Caffeine induces increases dependent on age in the complexity of the brain and criticality during sleep

Caffeine is the most consumed psychoactive stimulant worldwide. However, important gaps persist in understanding their effects on the brain, especially during sleep.

We analyze sleep electroencephalography (EEG) in 40 subjects, contrasting 200 mg of caffeine against a placebo condition, using inferential statistics and automatic learning.

We discovered that the ingestion of caffeine led to an increase in the complexity of the brain, a widespread flattening of the slope 1/F of the power spectrum and a reduction in the long -range temporal correlations.

Being more prominent during the dream of non -violent eye movement (NREM), these results suggest that caffeine changes the brain towards a critical regime and a more diverse neuronal dynamic.

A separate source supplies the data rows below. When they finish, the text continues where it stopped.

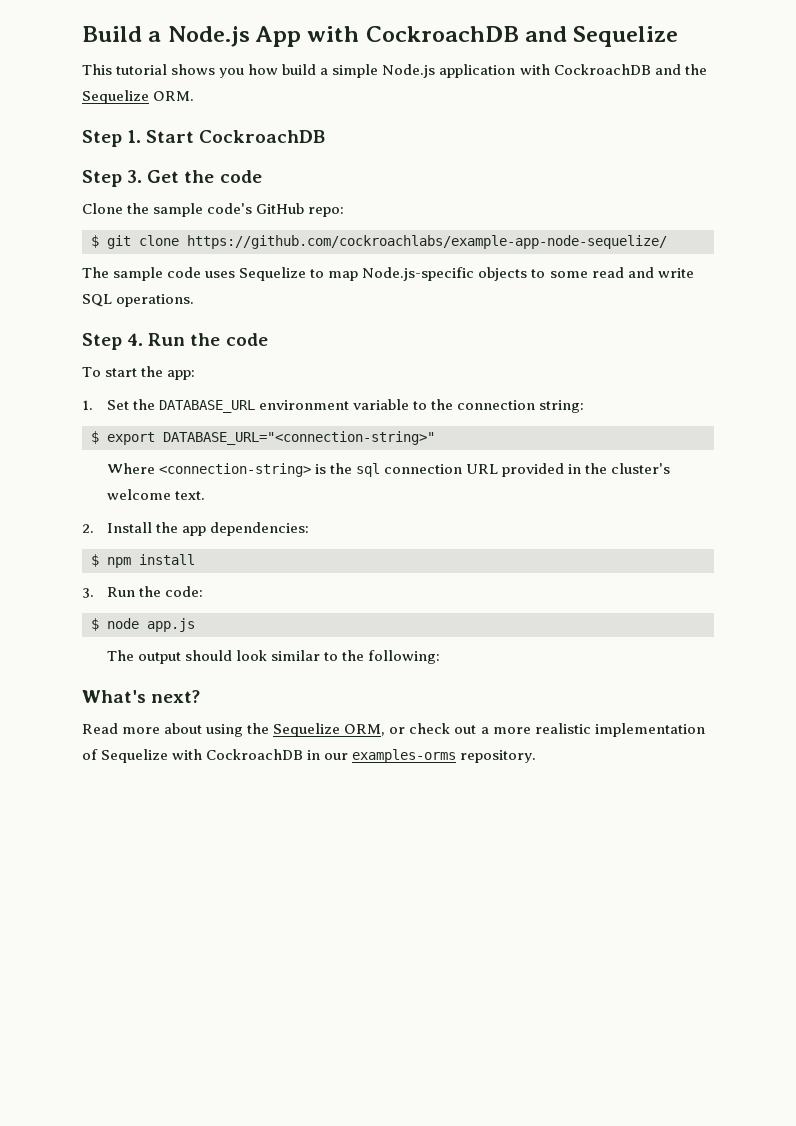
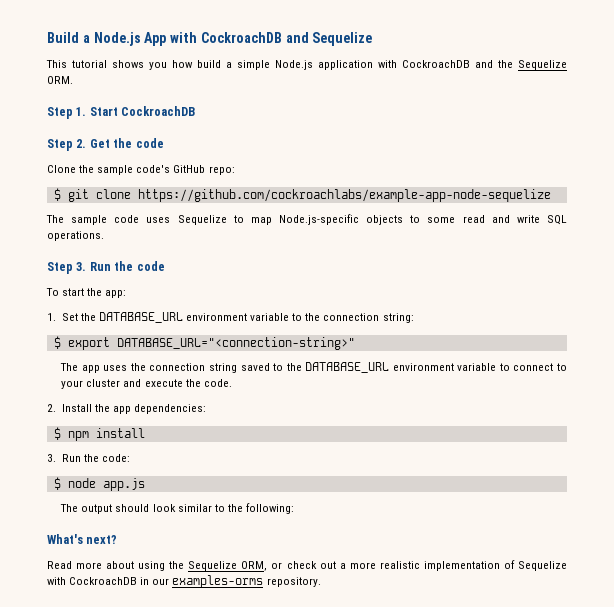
- Step 3. Get the code
+ Step 2. Get the code
- $ git clone https://github.com/cockroachlabs/example-app-node-sequelize/
+ $ git clone https://github.com/cockroachlabs/example-app-node-sequelize
- Step 4. Run the code
+ Step 3. Run the code
- Where <connection-string> is the sql connection URL provided in the cluster's welcome text.
+ The app uses the connection string saved to the DATABASE_URL environment variable to connect to your cluster and execute the code.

Interestingly, this was more pronounced in younger adults (20-27 years) compared to medium-sized participants (41-58 years) during the sleep of rapid ocular movement (REM), while no significant age effects were observed during NERM.

The interpretation of this data in the light of modeling and empirical work on the equilibrium measures of EEG excitation inhibition suggests that caffeine promotes a change in the dynamics of the brain towards greater neuronal excitement and a proximity closer to a critical regime, particularly during the NERM dream.